Back to the Online Responder snap-in let’s refresh the revocation configurations. We should see all of the CA certificates that were specified in the function calls, and that the responder has auto enrolled for an OSCP response signing certificate:
You can also check the status of the revocation configurations from the main page, hopefully we have a status of “working.”
Now that you have your first responder configured for all of the DoD CAs, it’s as easy as adding additional responders into an array and they will sync their configuration from the array controller!
Configuring OCSP Logging for Client and Server
For the Responder side we’ve released a hotfix for Server 2008 R2 SP1 and Server 2012 that adds additional logging to the system event log when a client requests revocation status of a certificate via OCSP – specifically we’ve added the certificate serial number, Issuer CA Name, and revocation status in a more consumable format to event ID 5125. Grab the hotfix here and install it on your responders (a reboot is required):
Additionally if you want to log requests submitted to the responder you must turn it on in the auditing tab of the online responder properties:
Additionally you need to turn on auditing for certification services in the local security policy as well:
To enable CryptoAPI logging on the client side we can enable the CAPI2 log in the event viewer under the following path: Applications and Services Logs | Microsoft | Windows | CAPI2 | Operational
Checking Revocation Status against the Responder
Now that we have our logging setup and configured let’s see about testing revocation status of a DoD certificate against this responder! There are two options on how to tell Windows to now go to your internal responder for revocation status of certificates issued by these DoD CAs:
1. Configure custom OCSP URIs in group policy. Essentially we are adding the OCSP URI to each of the DoD certificates that are specified in group policy, likely most folks in the space are already deploying the DoD trust chain via group policy, so we just need to crack open the GPO and add the URI to each of the CA certificates.
2. If you are using a third party OCSP client all you need to do is reconfigure the OCSP URI in that client to point to your new responder. Hint: you can use the Root CA or Sub-CA’s certificate as the OCSP signing certificate in your OCSP configuration, you don’t want to add each individual OCSP signing certificate into your config – especially since OCSP signing certificates have a shorter validity period than most.

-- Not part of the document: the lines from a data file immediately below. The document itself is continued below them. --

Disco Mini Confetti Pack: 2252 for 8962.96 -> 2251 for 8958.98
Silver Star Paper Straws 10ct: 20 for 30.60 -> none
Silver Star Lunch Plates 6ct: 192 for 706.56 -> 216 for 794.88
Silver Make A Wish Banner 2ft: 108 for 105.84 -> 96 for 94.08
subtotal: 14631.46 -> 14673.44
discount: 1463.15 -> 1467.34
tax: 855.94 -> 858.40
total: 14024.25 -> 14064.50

Finally let’s check revocation status of a DoD leaf certificate. For this use case scenario I’ll use the certutil -verify command to do a revocation check on my signing certificate. Note the serial number of the certificate.

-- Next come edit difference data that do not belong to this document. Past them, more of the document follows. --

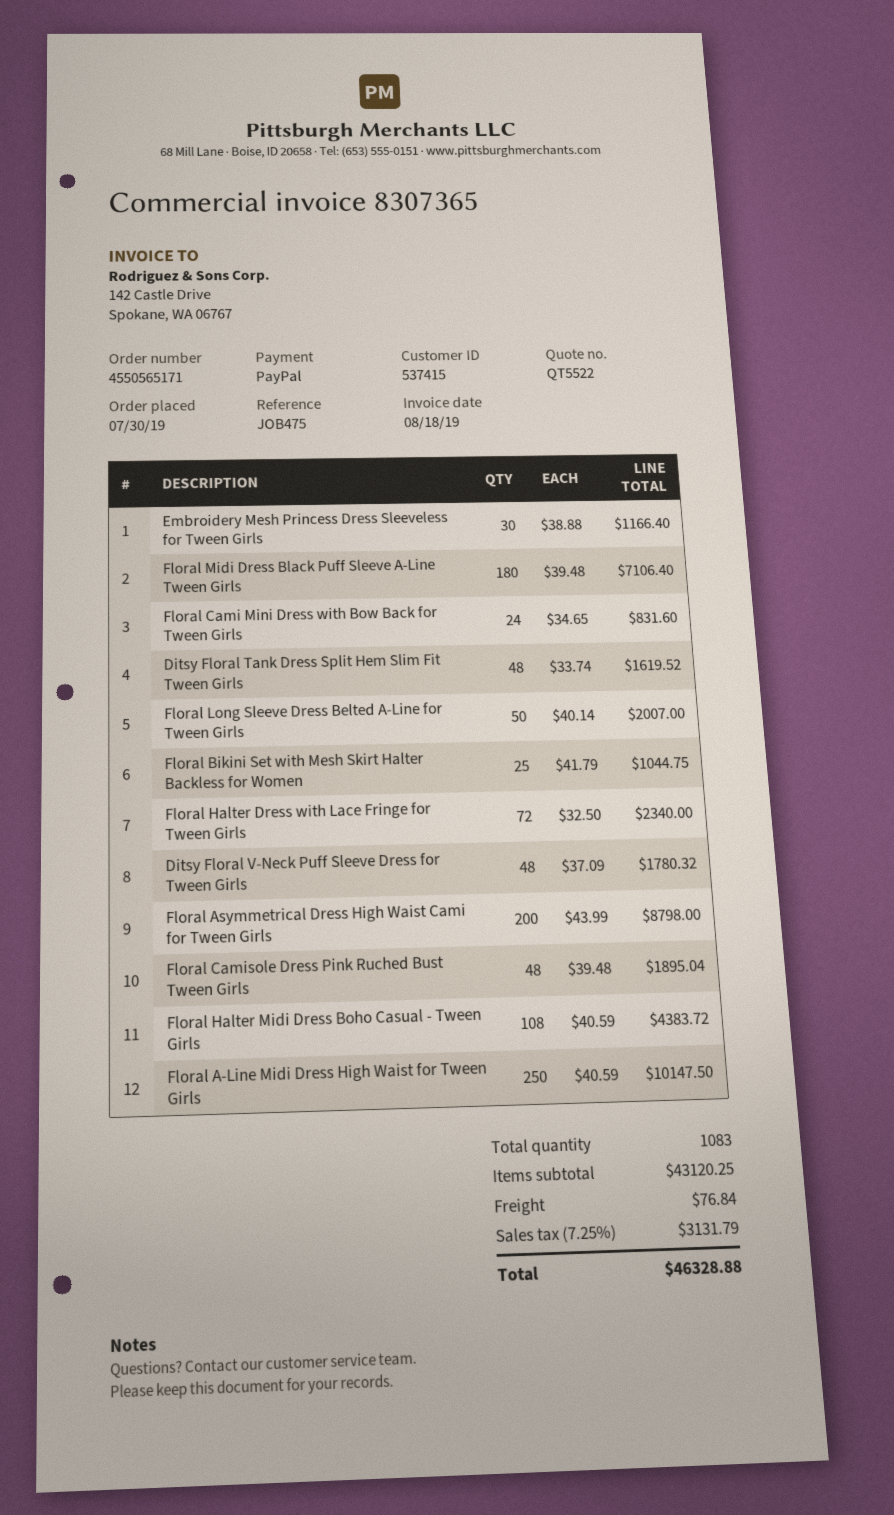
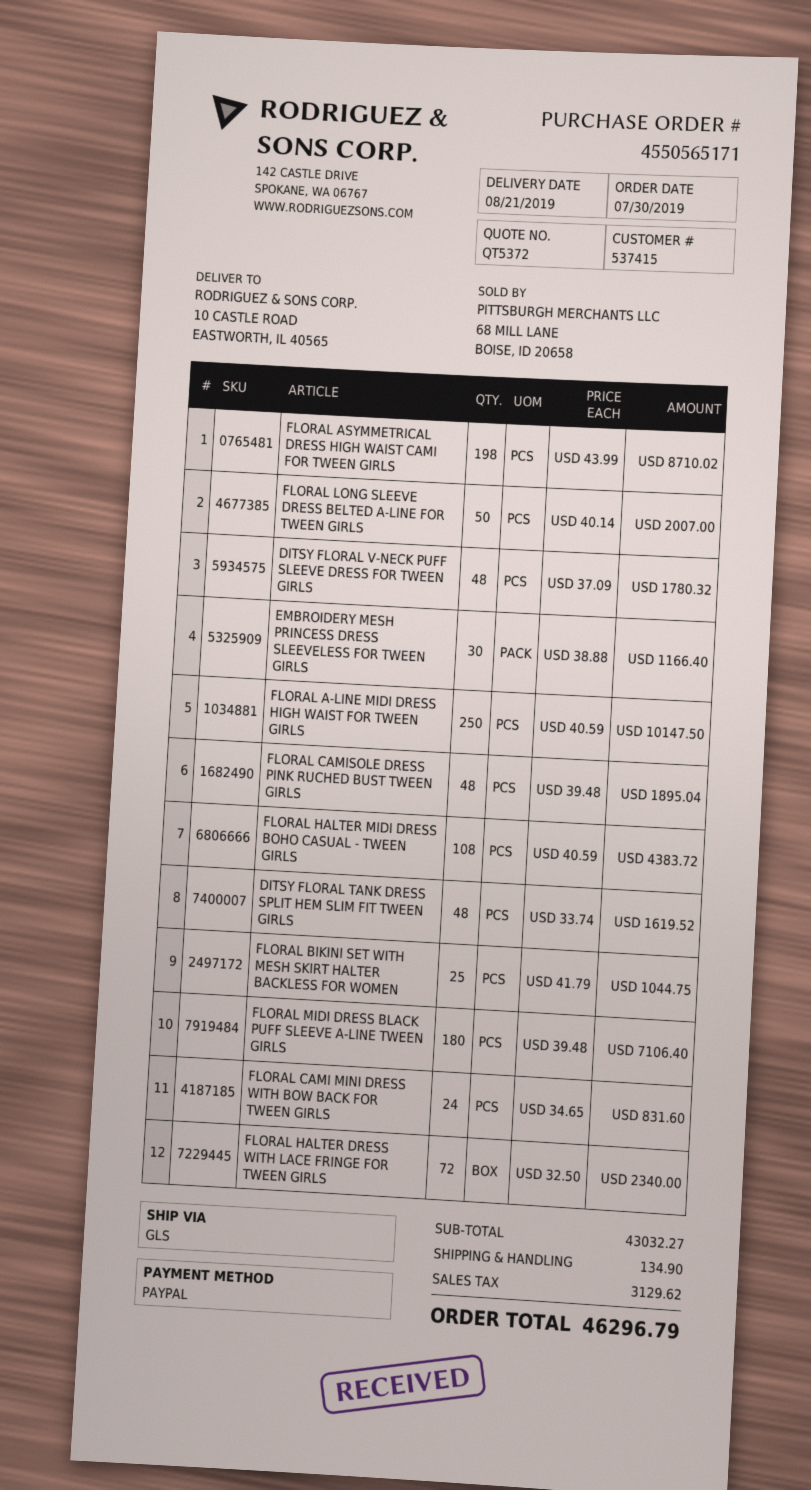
quote number: QT5522 -> QT5372
Floral Asymmetrical Dress High Waist Cami for Tween Girls: 200 x 43.99 = 8798.00 -> 198 x 43.99 = 8710.02
subtotal: 43120.25 -> 43032.27
shipping: 76.84 -> 134.90
tax: 3131.79 -> 3129.62
total: 46328.88 -> 46296.79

On the client you can review the result of the revocation check in the CAPI2 log, note the location is “wire,” the URL reflects our OCSP responder, and the process name that made the call to CryptoAPI for the revocation check. Remember a revocation status checking involves checking every certificate in the leaf certificates chain. In this case we see a revocation check for my leaf certificate and a revocation check for the Issuing CAs certificate.
On the responder end we have two Event ID 5125 entries that log the OCSP requests in the security event log. Leaf certificate check (note the serial number):
And the CA Certificate revocation check:
Well folks, that about wraps it up for this post; hopefully this enables you to quickly and efficiently evaluate and test the OCSP responder role in your labs!
Script can be located in the technet gallery.